■ **DATA FOR THE TASK**:
****************************************
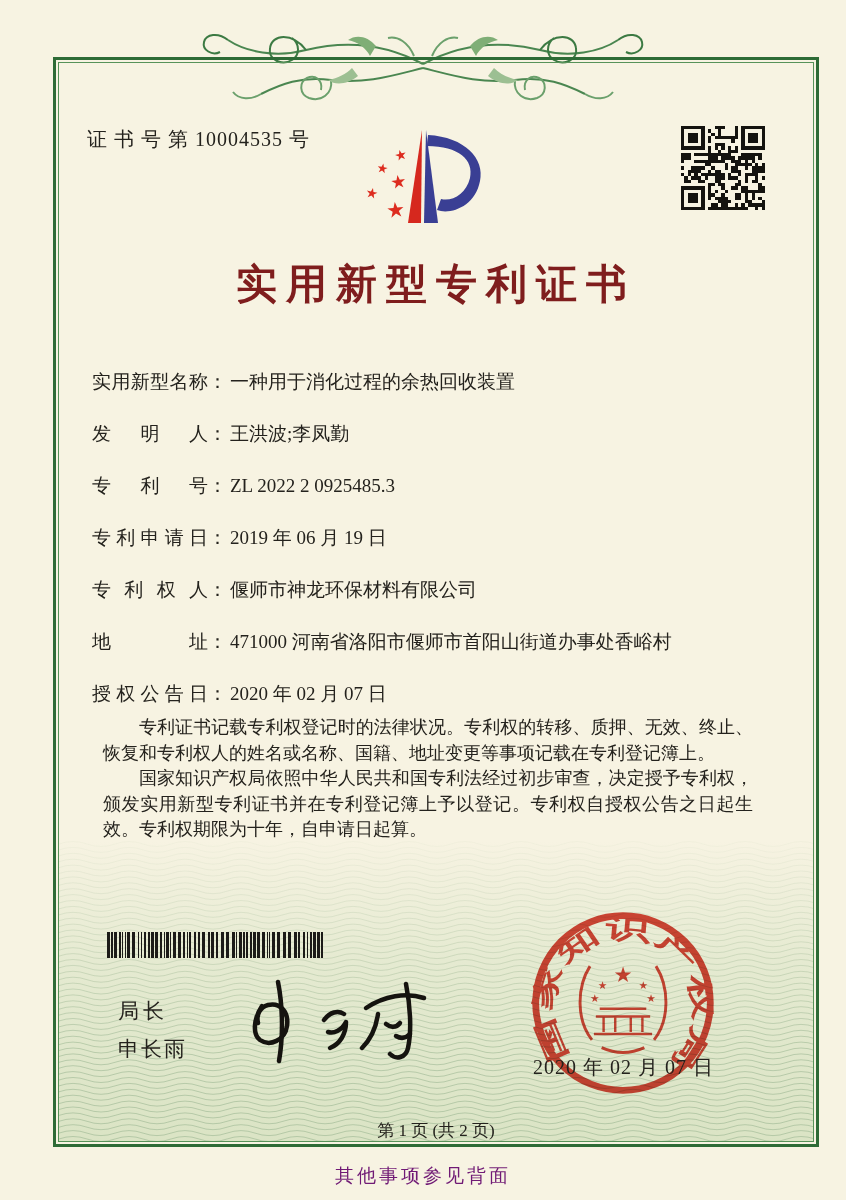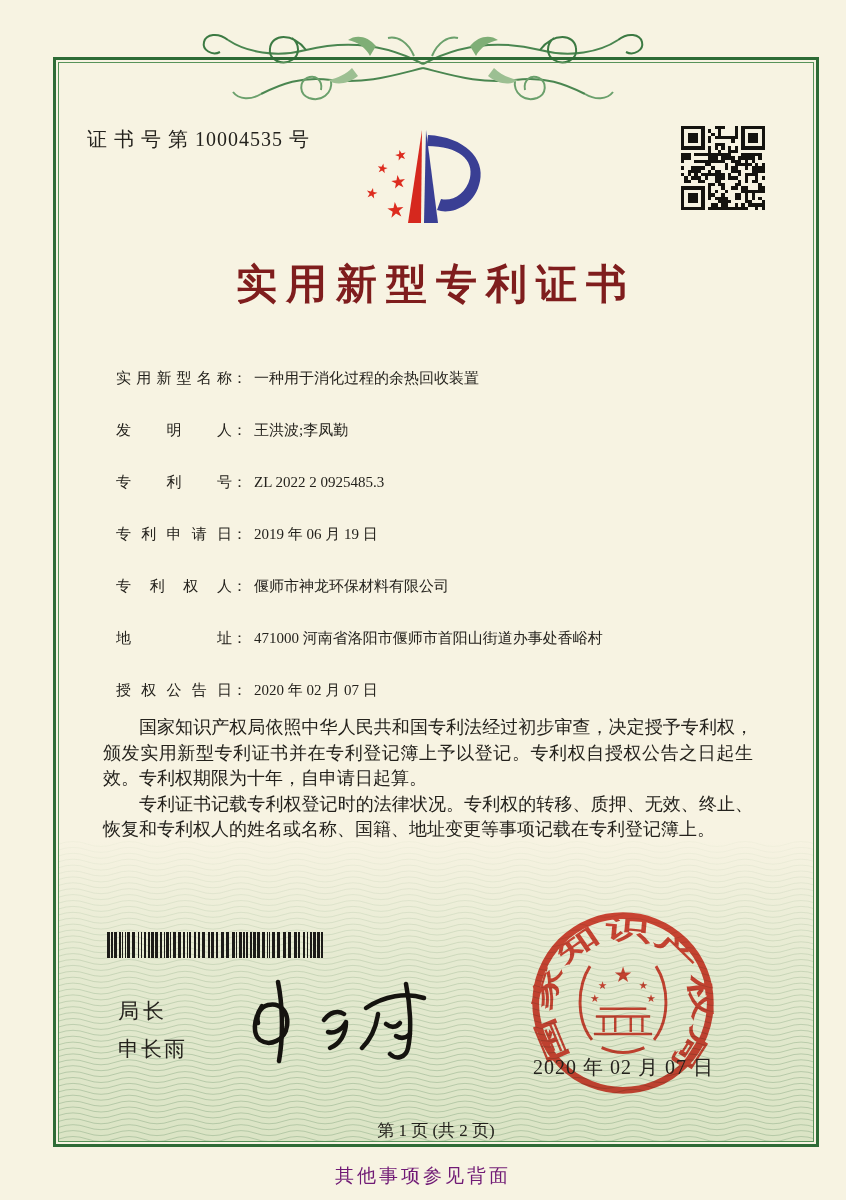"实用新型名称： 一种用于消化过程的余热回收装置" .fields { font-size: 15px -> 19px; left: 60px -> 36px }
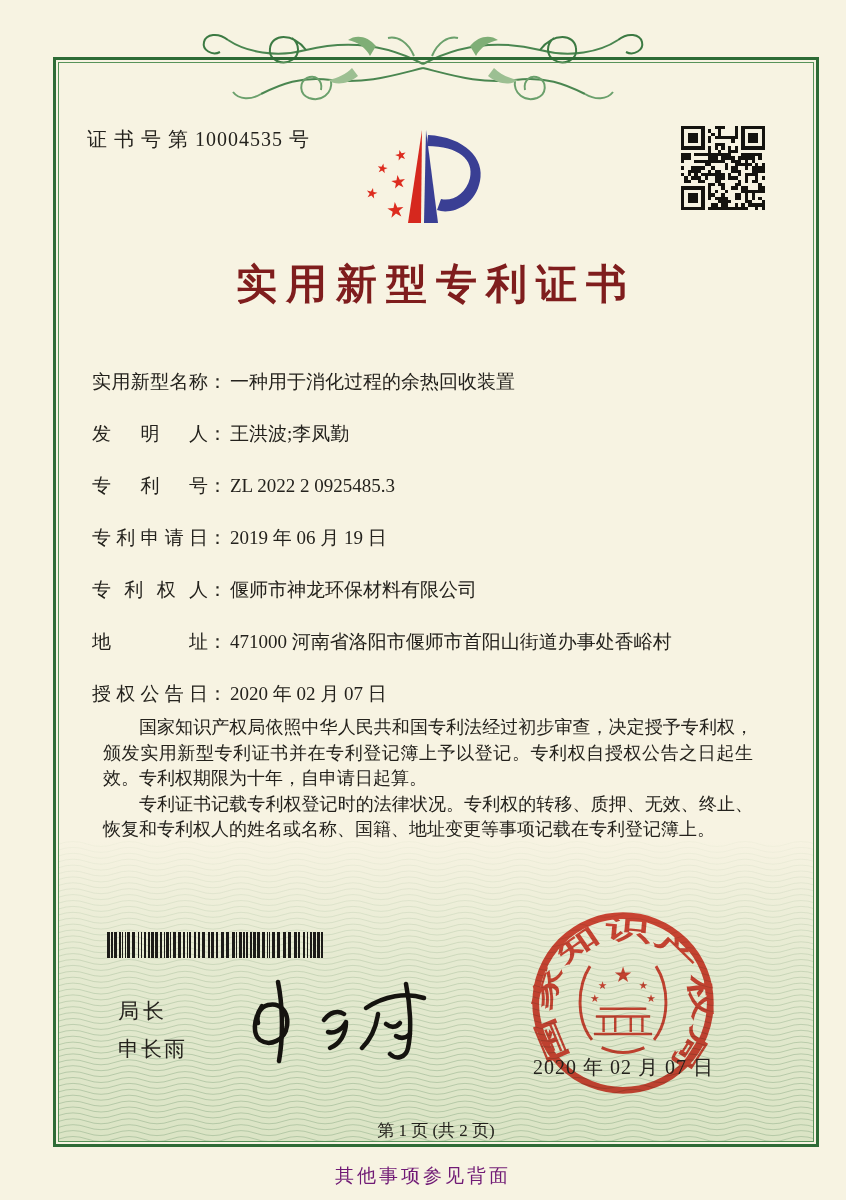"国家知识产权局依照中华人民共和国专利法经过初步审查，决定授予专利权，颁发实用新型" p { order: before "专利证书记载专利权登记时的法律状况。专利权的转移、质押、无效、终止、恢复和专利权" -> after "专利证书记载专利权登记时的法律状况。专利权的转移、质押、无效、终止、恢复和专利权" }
****************************************
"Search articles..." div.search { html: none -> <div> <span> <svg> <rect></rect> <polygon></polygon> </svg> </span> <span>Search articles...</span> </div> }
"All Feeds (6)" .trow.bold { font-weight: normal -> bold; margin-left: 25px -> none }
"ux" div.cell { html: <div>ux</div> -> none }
****************************************
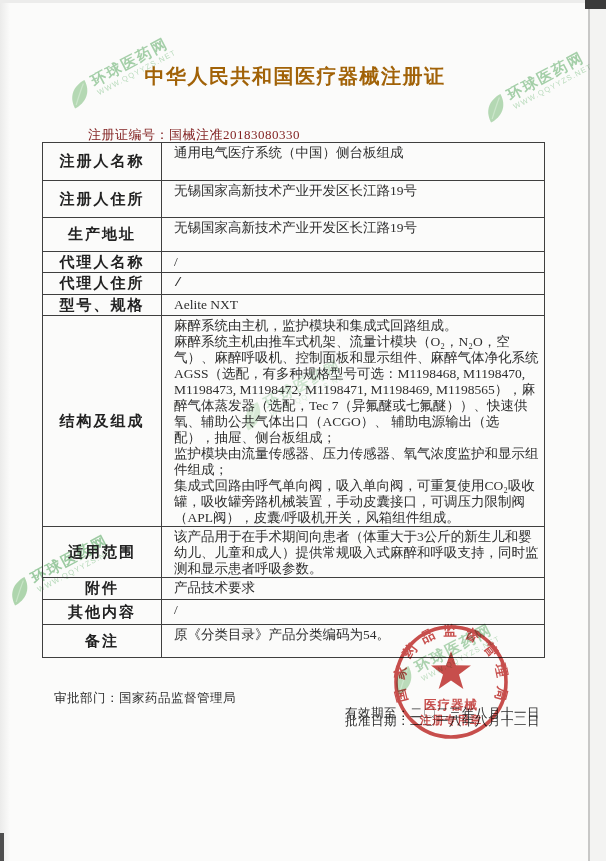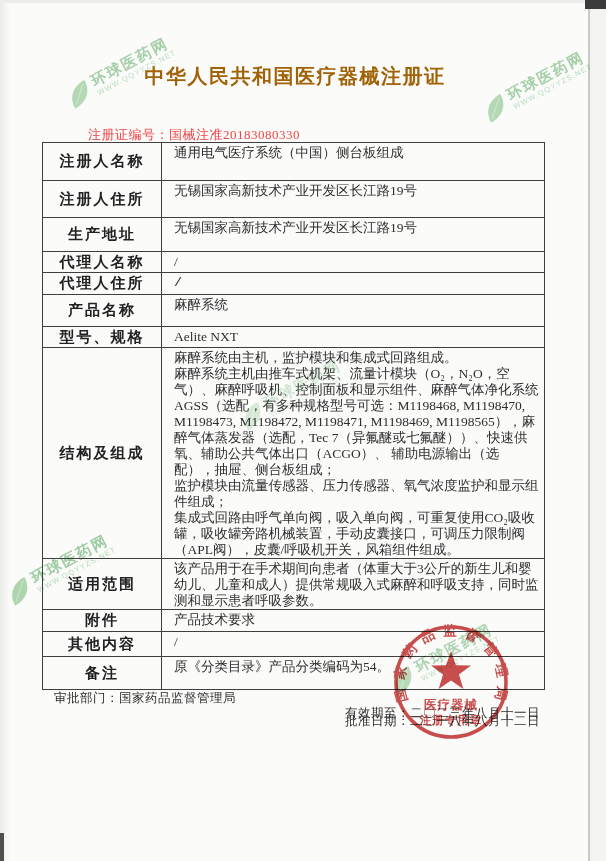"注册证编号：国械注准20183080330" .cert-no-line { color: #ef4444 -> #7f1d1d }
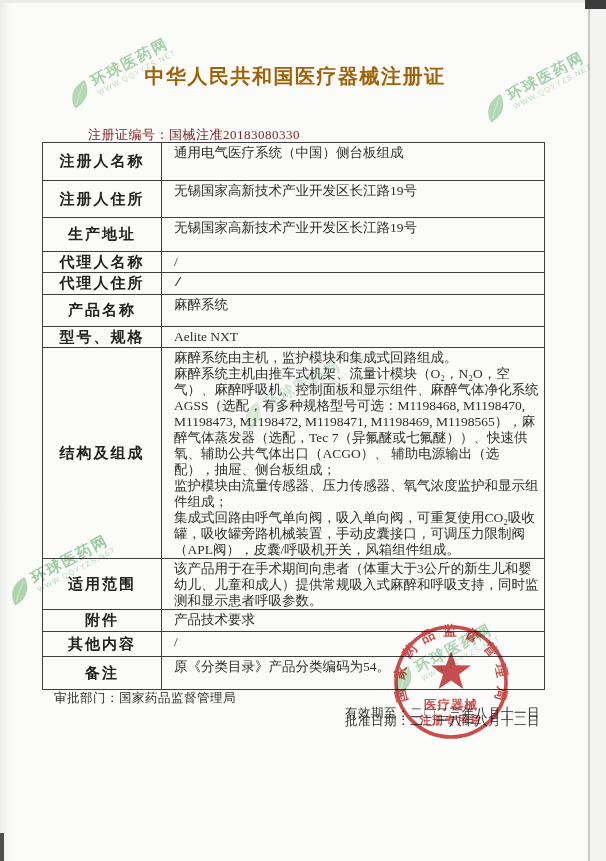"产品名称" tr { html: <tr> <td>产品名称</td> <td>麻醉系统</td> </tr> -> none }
****************************************
■ **WORK INSTRUCTION**: Above are the lines; repeat exactly the ones from the line containing "html: none ->" down to the line containing "html: <div>ux</div> ->", both inclusive.

■ **THE COMPLETED TASK**:
"Search articles..." div.search { html: none -> <div> <span> <svg> <rect></rect> <polygon></polygon> </svg> </span> <span>Search articles...</span> </div> }
"All Feeds (6)" .trow.bold { font-weight: normal -> bold; margin-left: 25px -> none }
"ux" div.cell { html: <div>ux</div> -> none }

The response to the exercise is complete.